*Try it*:
Taking the line with "Frank Sinatra - Ol'" as the start, reproduce every line until the records end, exactly and with nothing added.

(Task data Opens)

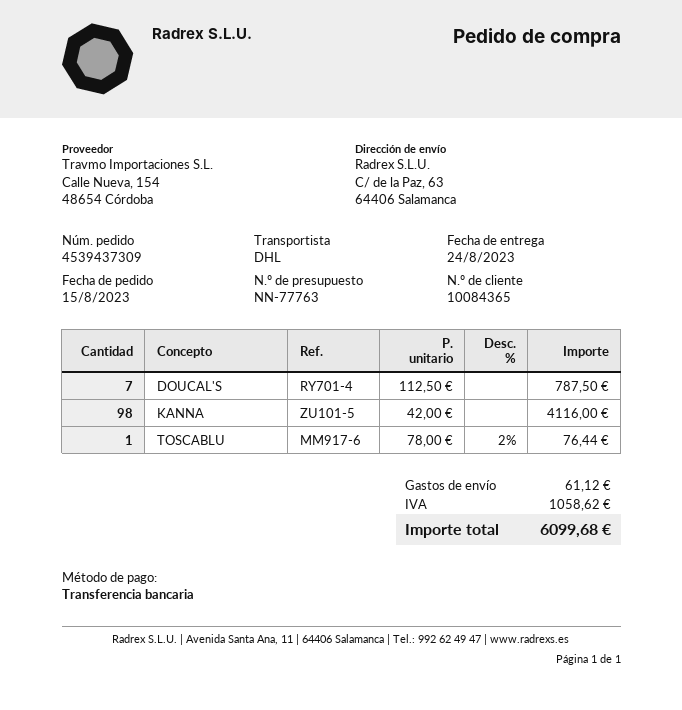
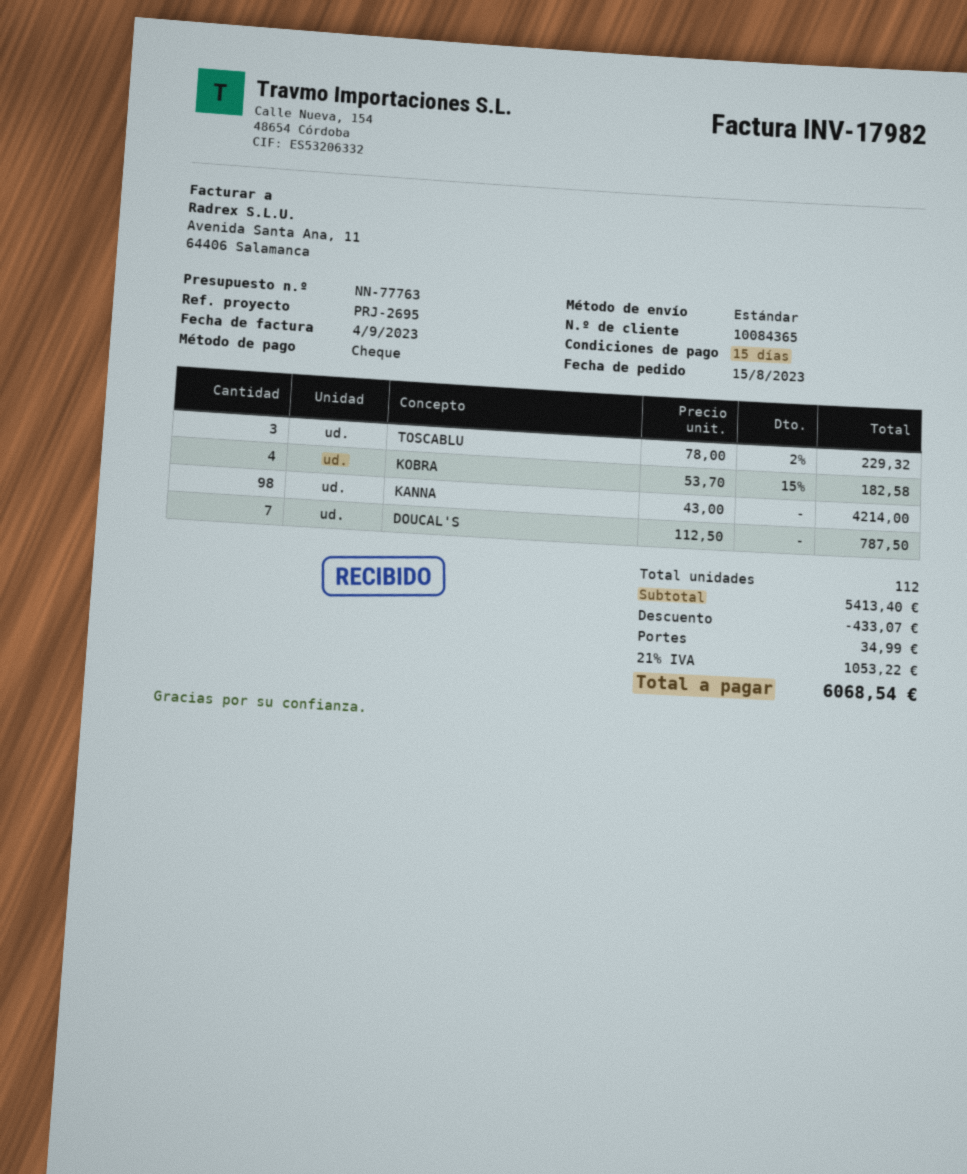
payment method: bank transfer -> cheque
shipping method: DHL -> standard
KANNA: 98 x 42.00 = 4116.00 -> 98 x 43.00 = 4214.00
TOSCABLU: 1 x 78.00 - 2% = 76.44 -> 3 x 78.00 - 2% = 229.32
KOBRA: none -> 4 x 53.70 - 15% = 182.58
discount: none -> 433.07
shipping: 61.12 -> 34.99
tax: 1058.62 -> 1053.22
total: 6099.68 -> 6068.54

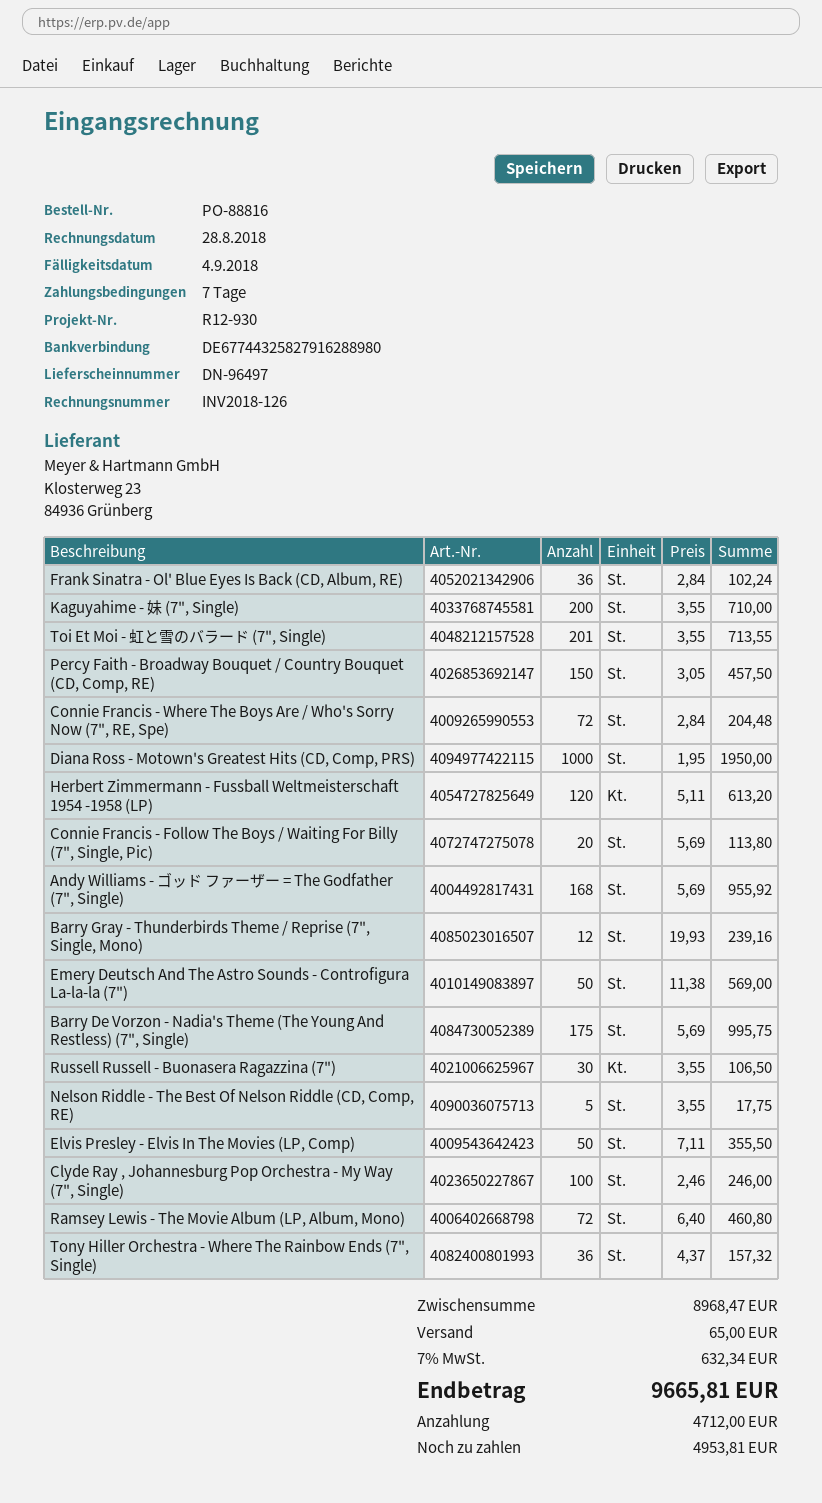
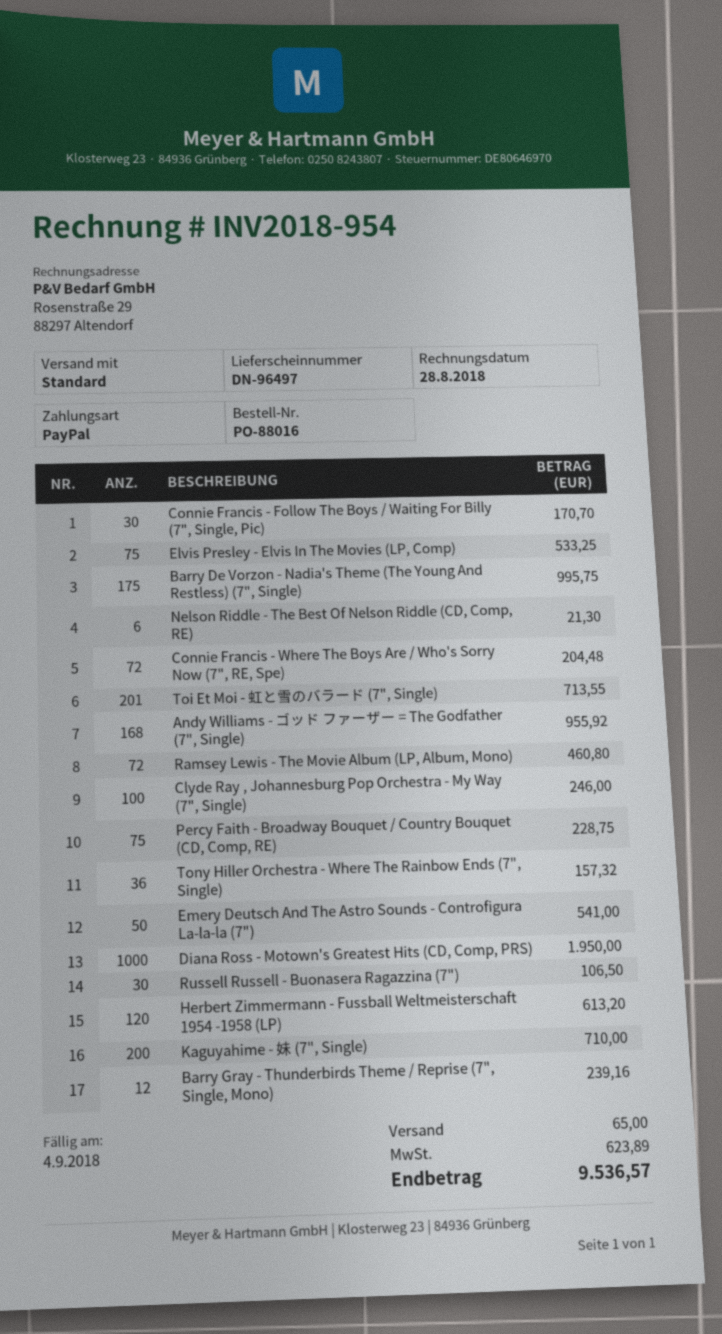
order number: PO-88816 -> PO-88016
invoice number: INV2018-126 -> INV2018-954
Frank Sinatra - Ol' Blue Eyes Is Back (CD, Album, RE): 36 for 102.24 -> none
Percy Faith - Broadway Bouquet / Country Bouquet (CD, Comp, RE): 150 for 457.50 -> 75 for 228.75
Connie Francis - Follow The Boys / Waiting For Billy (7", Single, Pic): 20 for 113.80 -> 30 for 170.70
Emery Deutsch And The Astro Sounds - Controfigura La-la-la (7"): 50 for 569.00 -> 50 for 541.00
Nelson Riddle - The Best Of Nelson Riddle (CD, Comp, RE): 5 for 17.75 -> 6 for 21.30
Elvis Presley - Elvis In The Movies (LP, Comp): 50 for 355.50 -> 75 for 533.25
tax: 632.34 -> 623.89
total: 9665.81 -> 9536.57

(Task data Closes)

*Finished exercise*:
Frank Sinatra - Ol' Blue Eyes Is Back (CD, Album, RE): 36 for 102.24 -> none
Percy Faith - Broadway Bouquet / Country Bouquet (CD, Comp, RE): 150 for 457.50 -> 75 for 228.75
Connie Francis - Follow The Boys / Waiting For Billy (7", Single, Pic): 20 for 113.80 -> 30 for 170.70
Emery Deutsch And The Astro Sounds - Controfigura La-la-la (7"): 50 for 569.00 -> 50 for 541.00
Nelson Riddle - The Best Of Nelson Riddle (CD, Comp, RE): 5 for 17.75 -> 6 for 21.30
Elvis Presley - Elvis In The Movies (LP, Comp): 50 for 355.50 -> 75 for 533.25
tax: 632.34 -> 623.89
total: 9665.81 -> 9536.57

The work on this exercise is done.